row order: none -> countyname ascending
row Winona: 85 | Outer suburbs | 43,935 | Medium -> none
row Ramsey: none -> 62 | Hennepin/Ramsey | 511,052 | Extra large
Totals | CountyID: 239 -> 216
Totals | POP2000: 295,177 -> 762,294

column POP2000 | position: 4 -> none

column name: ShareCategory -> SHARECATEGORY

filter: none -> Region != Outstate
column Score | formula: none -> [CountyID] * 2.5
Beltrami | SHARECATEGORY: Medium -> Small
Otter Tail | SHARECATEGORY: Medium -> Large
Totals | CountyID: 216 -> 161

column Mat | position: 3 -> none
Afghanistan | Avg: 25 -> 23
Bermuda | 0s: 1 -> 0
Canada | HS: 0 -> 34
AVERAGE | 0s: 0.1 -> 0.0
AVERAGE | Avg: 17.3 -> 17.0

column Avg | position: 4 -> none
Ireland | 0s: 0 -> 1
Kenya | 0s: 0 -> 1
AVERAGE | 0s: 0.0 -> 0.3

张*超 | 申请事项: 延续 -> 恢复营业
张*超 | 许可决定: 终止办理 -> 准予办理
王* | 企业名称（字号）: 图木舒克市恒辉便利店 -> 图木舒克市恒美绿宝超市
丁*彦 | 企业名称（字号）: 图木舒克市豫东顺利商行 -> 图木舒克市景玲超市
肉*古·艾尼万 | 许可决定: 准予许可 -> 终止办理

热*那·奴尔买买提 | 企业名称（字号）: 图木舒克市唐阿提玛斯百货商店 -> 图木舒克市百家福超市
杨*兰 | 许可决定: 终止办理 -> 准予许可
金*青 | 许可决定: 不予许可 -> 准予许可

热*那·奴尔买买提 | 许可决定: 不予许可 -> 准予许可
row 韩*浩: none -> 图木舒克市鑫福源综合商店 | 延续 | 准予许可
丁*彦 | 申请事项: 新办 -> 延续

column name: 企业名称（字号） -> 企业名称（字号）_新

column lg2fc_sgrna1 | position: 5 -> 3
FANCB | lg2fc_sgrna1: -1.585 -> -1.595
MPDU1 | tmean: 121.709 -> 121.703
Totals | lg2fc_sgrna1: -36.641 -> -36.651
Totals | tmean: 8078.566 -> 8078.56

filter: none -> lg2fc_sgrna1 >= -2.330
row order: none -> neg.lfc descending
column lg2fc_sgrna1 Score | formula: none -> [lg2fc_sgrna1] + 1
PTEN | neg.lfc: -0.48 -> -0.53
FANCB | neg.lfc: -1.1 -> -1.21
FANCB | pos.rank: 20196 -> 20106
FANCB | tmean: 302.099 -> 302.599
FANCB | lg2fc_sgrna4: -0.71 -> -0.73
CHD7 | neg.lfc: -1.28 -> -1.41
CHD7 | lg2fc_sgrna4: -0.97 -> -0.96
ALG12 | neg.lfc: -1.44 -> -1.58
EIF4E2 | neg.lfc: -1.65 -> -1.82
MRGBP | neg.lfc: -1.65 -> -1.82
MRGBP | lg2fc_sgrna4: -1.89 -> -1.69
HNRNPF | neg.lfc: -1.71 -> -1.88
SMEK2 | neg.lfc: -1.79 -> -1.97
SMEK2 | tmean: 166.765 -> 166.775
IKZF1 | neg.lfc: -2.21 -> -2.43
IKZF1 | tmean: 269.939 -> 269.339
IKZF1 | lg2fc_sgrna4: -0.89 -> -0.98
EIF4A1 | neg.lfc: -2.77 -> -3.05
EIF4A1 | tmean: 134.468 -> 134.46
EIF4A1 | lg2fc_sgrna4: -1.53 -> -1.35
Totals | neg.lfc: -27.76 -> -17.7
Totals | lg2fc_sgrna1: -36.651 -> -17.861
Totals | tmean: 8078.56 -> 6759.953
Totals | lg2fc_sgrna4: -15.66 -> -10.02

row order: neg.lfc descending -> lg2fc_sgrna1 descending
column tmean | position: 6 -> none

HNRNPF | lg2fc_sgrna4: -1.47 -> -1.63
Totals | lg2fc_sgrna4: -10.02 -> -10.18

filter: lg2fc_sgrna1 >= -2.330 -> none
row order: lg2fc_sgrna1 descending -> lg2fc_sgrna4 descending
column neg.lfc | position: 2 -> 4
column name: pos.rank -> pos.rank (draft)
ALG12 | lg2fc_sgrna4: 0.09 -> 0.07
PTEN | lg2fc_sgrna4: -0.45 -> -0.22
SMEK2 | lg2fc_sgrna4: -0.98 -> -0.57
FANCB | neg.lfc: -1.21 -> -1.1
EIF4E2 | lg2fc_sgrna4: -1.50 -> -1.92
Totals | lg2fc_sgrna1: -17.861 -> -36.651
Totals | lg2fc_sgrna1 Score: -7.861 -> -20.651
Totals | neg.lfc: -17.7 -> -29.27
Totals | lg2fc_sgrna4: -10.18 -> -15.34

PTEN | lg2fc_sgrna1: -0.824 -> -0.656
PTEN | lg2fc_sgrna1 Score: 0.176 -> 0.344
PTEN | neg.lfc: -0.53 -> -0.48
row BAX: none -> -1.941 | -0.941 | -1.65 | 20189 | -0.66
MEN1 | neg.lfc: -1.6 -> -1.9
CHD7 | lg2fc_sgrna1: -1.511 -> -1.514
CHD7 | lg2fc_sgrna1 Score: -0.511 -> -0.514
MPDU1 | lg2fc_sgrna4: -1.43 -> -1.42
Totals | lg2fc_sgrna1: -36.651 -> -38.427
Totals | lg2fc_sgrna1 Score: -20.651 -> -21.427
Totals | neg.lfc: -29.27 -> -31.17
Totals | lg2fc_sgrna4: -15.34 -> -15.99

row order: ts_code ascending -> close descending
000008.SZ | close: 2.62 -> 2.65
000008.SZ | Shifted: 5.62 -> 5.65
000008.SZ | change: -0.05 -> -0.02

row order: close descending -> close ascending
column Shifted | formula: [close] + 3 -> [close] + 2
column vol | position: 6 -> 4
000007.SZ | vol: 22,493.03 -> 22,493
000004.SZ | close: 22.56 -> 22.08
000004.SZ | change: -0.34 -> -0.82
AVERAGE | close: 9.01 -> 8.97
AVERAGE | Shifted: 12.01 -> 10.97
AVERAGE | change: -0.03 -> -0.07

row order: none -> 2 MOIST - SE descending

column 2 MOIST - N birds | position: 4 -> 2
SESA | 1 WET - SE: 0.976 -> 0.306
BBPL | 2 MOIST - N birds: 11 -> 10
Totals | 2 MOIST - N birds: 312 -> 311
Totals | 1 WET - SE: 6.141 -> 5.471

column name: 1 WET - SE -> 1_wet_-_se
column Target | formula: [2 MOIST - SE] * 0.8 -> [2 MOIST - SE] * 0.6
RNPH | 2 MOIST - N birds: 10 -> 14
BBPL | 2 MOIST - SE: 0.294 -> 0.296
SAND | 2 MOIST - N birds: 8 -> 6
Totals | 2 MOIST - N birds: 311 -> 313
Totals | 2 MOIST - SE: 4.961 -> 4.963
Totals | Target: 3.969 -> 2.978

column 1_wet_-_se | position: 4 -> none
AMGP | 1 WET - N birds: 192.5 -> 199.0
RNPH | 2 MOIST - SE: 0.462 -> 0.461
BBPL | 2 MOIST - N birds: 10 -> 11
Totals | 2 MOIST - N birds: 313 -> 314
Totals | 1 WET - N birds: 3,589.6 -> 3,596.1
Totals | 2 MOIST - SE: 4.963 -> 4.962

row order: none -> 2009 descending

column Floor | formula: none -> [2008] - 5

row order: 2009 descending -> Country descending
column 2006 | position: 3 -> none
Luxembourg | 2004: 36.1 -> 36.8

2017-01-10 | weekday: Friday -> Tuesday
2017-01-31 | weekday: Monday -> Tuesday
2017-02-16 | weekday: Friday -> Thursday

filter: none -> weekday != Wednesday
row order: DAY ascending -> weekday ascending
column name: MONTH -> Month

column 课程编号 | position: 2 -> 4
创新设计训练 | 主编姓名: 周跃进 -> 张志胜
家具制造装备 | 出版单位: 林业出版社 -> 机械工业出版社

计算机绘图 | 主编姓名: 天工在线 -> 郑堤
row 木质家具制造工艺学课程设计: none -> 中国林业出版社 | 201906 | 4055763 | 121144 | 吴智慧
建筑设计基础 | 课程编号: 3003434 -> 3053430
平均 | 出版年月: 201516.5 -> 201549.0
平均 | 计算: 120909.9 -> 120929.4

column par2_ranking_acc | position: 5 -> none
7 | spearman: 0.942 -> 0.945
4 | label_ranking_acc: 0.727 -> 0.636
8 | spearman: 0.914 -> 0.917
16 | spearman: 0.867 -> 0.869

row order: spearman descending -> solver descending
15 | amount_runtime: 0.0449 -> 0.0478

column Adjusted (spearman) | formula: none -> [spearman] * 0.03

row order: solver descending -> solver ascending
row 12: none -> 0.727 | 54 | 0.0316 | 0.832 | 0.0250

**Task objective**
Each line that includes the string "FANCB" should be copied from the data.

**Task result**
FANCB | lg2fc_sgrna1: -1.585 -> -1.595
FANCB | neg.lfc: -1.1 -> -1.21
FANCB | pos.rank: 20196 -> 20106
FANCB | tmean: 302.099 -> 302.599
FANCB | lg2fc_sgrna4: -0.71 -> -0.73
FANCB | neg.lfc: -1.21 -> -1.1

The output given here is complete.